Thursday, June 24, 2010
Jun 24: Over night, reports are that extensive oil globs rolled on to the white sand beaches of Pensacola, FL. BP reports that for the last 12 hours on June 23 (noon to midnight), approximately 2,800 barrels of oil were collected and approximately 3,910 barrels of oil and 16.9 million cubic feet of natural gas were flared. The LMRP cap was successfully reinstalled on the Deepwater Horizon's failed blow-out preventer at approximately 1830 CDT on June 23. On June 23, total oil recovered was approx. 16,830 barrels (8,300 barrels of oil were collected; 8,530 barrels of oil were flared; and 36.7 million cubic feet of natural gas were flared). Total oil recovered from both the LMRP Cap and Q4000 systems since they were implemented is approx. 342,500 barrels.
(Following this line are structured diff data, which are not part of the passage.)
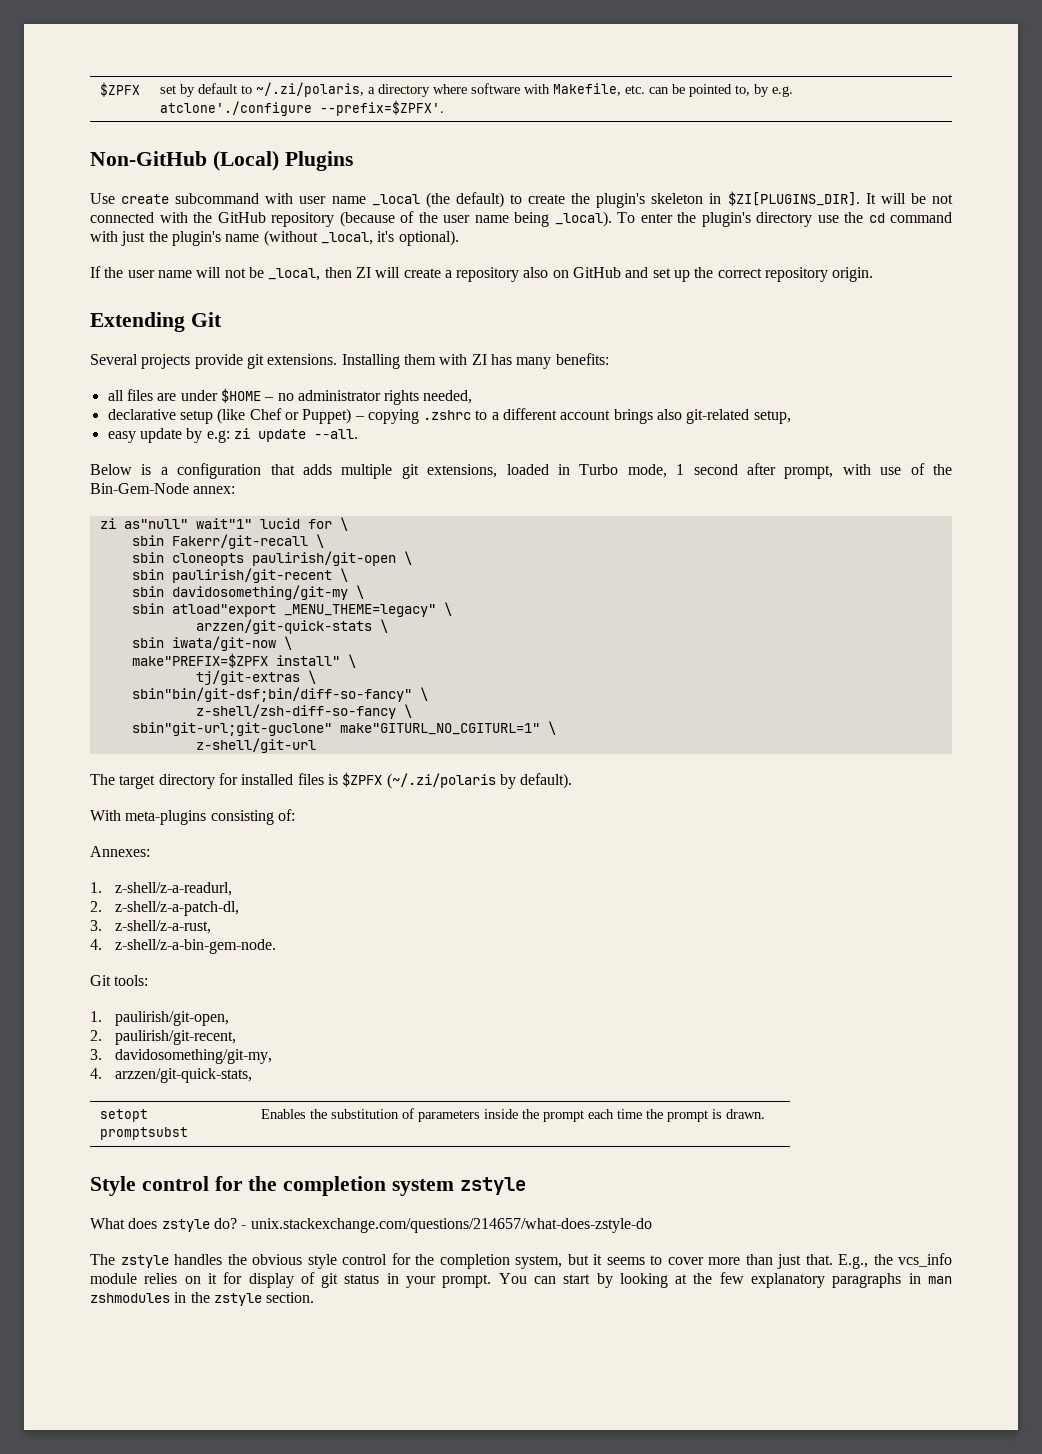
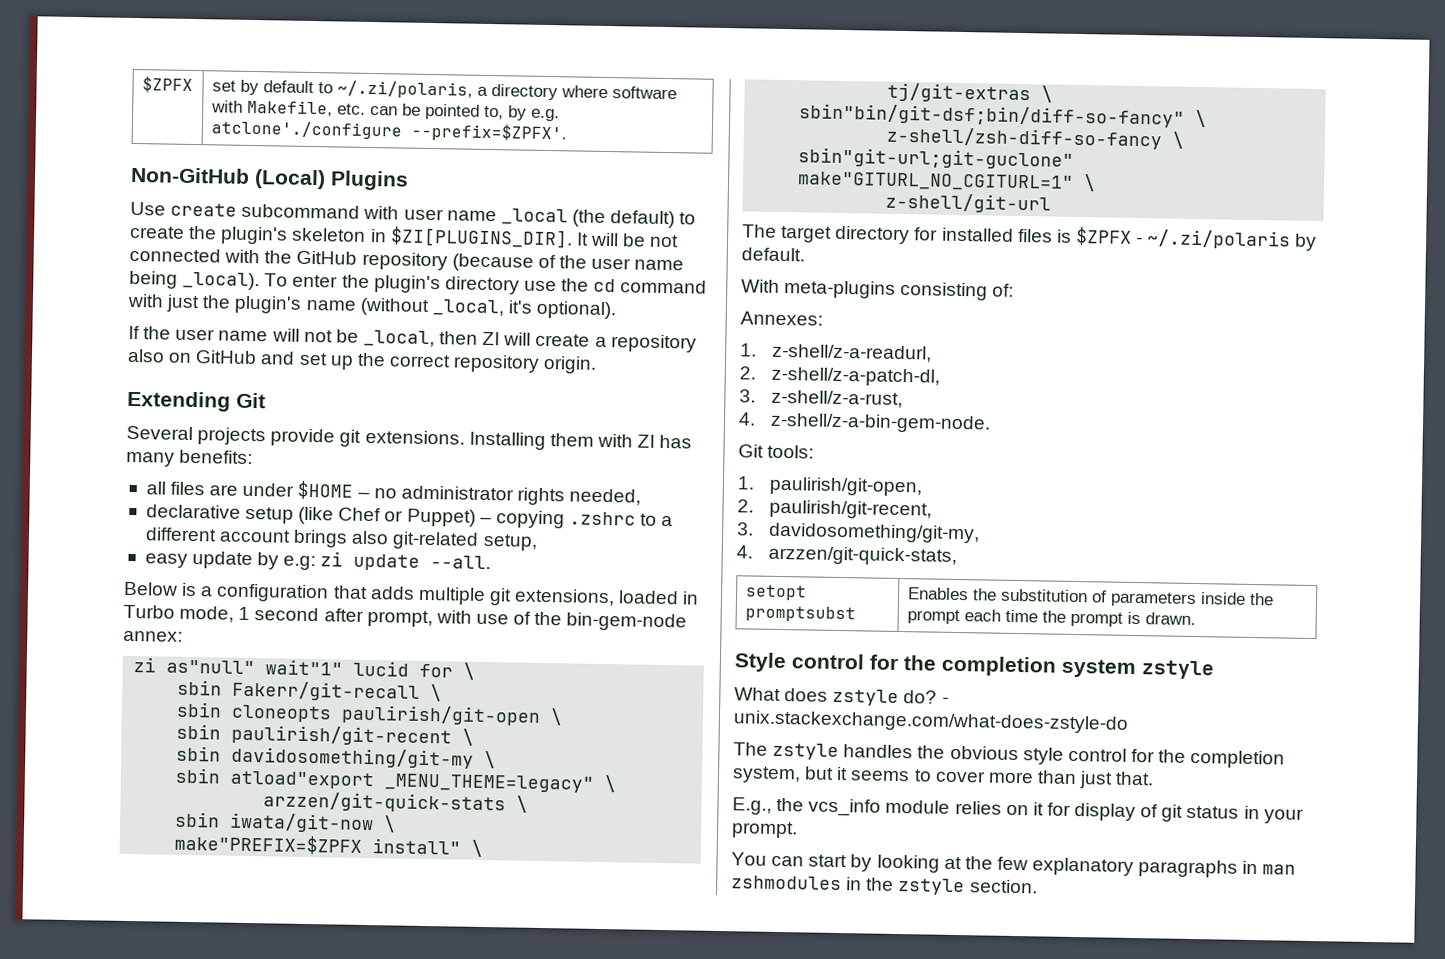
- Below is a configuration that adds multiple git extensions, loaded in Turbo mode, 1 second after prompt, with use of the Bin-Gem-Node annex:
+ Below is a configuration that adds multiple git extensions, loaded in Turbo mode, 1 second after prompt, with use of the bin-gem-node annex:
- The target directory for installed files is $ZPFX (~/.zi/polaris by default).
+ The target directory for installed files is $ZPFX - ~/.zi/polaris by default.
- - unix.stackexchange.com/questions/214657/what-does-zstyle-do
+ - unix.stackexchange.com/what-does-zstyle-do
- The zstyle handles the obvious style control for the completion system, but it seems to cover more than just that. E.g., the vcs_info module relies on it for display of git status in your prompt. You can start by looking at the few explanatory paragraphs in man zshmodules in the zstyle section.
+ The zstyle handles the obvious style control for the completion system, but it seems to cover more than just that.
+ E.g., the vcs_info module relies on it for display of git status in your prompt.
+ You can start by looking at the few explanatory paragraphs in man zshmodules in the zstyle section.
An additional 22,000 barrels were collected from the RIT tool earlier in May bringing the total recovered to approx. 364,500 barrels.
Coast Guard Adm. Thad Allen, the National Incident Commander indicated in his June 23 briefing that "an incident" earlier in the day was discovered when BP noticed that there was some kind of a gas rising through the vent that carries the warm water down that prohibits hydrates from forming. Out of abundance of caution the Discover Enterprise removed the containment cap with the riser pipe and moved away until they could assess the condition. BP later indicated that the problem was a Remotely Operated Vehicle that had bumped into one of the vents that allows the excess oil to come out and actually closed it thereby creating pressure and the backflow potentially off the water vent. The cap was off for approximately 11 hours
Allen also reported that the first freestanding riser pipe has been installed that will allow increase oil recovery. BP is testing it for pressure leaks and will look at putting an anchoring system down. Allen said by potentially next Tuesday an additional production vessel may be online that is expected to increase recovery to 53,000 barrels/day.
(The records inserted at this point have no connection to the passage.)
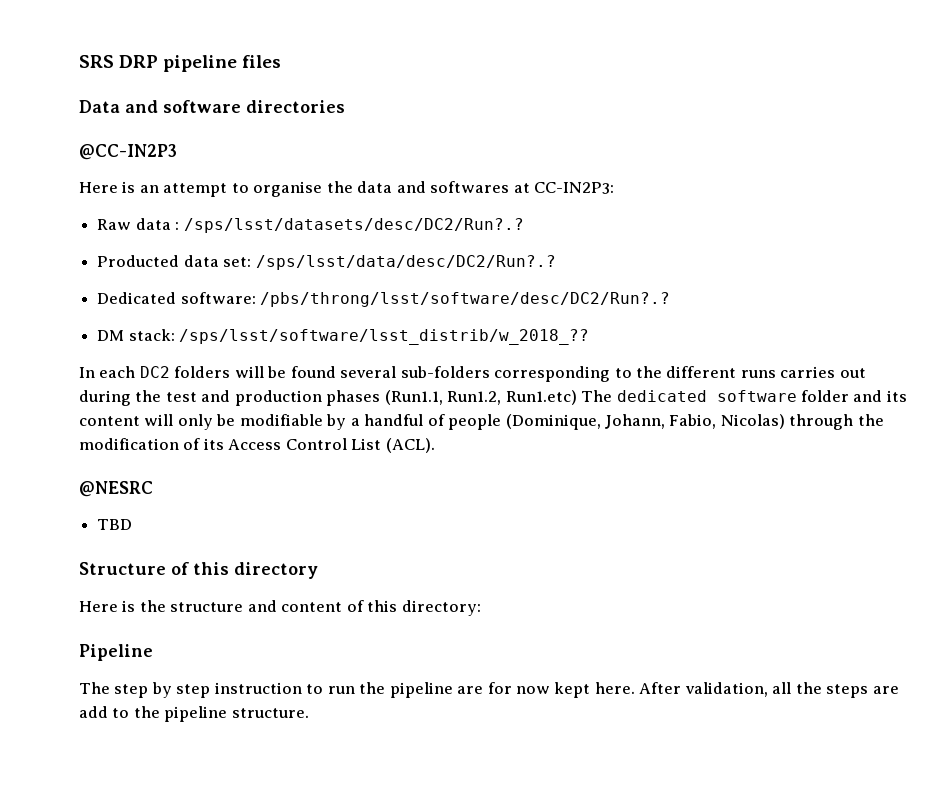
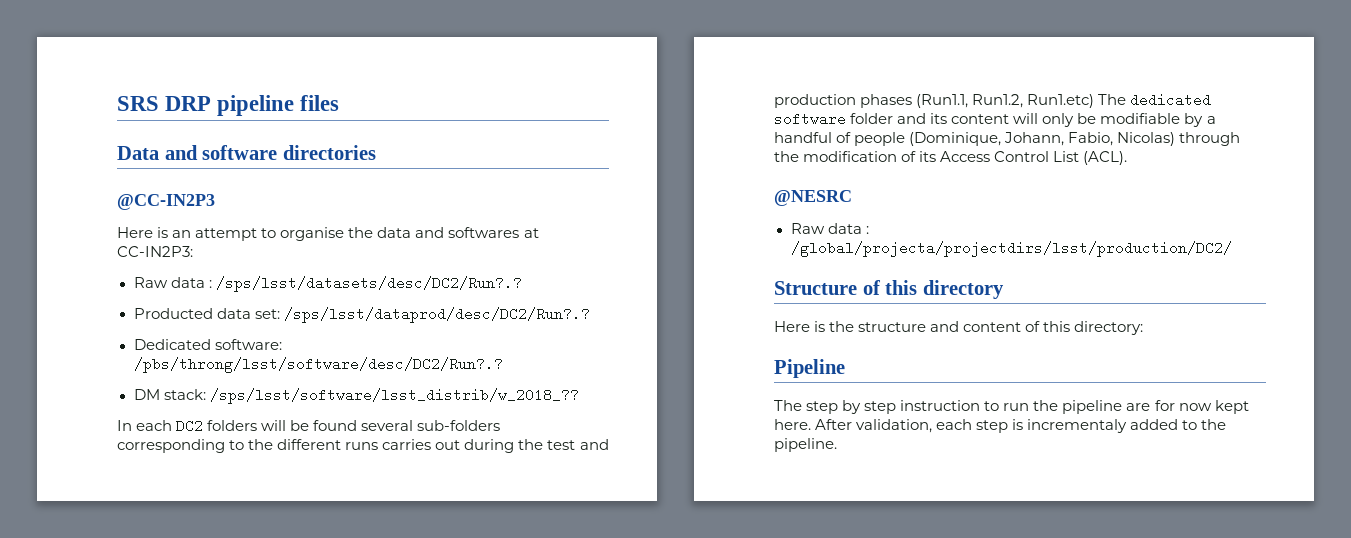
- Producted data set: /sps/lsst/data/desc/DC2/Run?.?
+ Producted data set: /sps/lsst/dataprod/desc/DC2/Run?.?
- TBD
+ Raw data : /global/projecta/projectdirs/lsst/production/DC2/
- After validation, all the steps are add to the pipeline structure.
+ After validation, each step is incrementaly added to the pipeline.

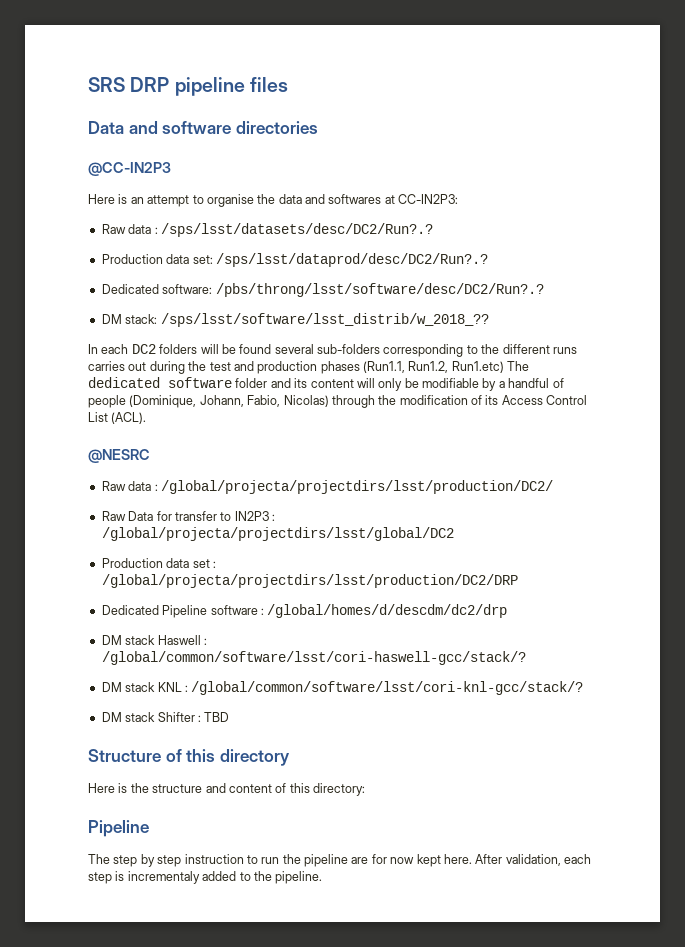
- Producted data set: /sps/lsst/dataprod/desc/DC2/Run?.?
+ Production data set: /sps/lsst/dataprod/desc/DC2/Run?.?
+ Raw Data for transfer to IN2P3 : /global/projecta/projectdirs/lsst/global/DC2
+ Production data set : /global/projecta/projectdirs/lsst/production/DC2/DRP
+ Dedicated Pipeline software : /global/homes/d/descdm/dc2/drp
+ DM stack Haswell : /global/common/software/lsst/cori-haswell-gcc/stack/?
+ DM stack KNL : /global/common/software/lsst/cori-knl-gcc/stack/?
+ DM stack Shifter : TBD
Jordan Barab, Deputy to Secretary of Labor for OSHA reported on OSHA's efforts in assuring that BP, the contractors, everyone working on the response activities are complying with health and safety standards, and with any kind of safe working conditions. Including being supplied with the appropriate personal protective equipment, which may include gloves, coveralls, and in certain cases respirators. He said, "We have been taking samples again, of worker chemical exposures. Again, on the beaches, in the swamps, on the boats, everywhere that workers are. And I will just let you know. . . that we have found no exposure levels to any chemicals that are of any concern."
NOAA announced that it had opened more than 8,000 square miles of previously closed fishing area in the Gulf of Mexico, because the agency has not observed oil in the area. The most significant opening is an area due south of Mississippi which was closed Monday, June 21. Additionally, some smaller areas were opened off the Louisiana and central Florida coasts. The closed area now represents 78,597 square miles, which is approximately 32.5 percent of Gulf of Mexico federal waters -- down from 36 percent on June 21.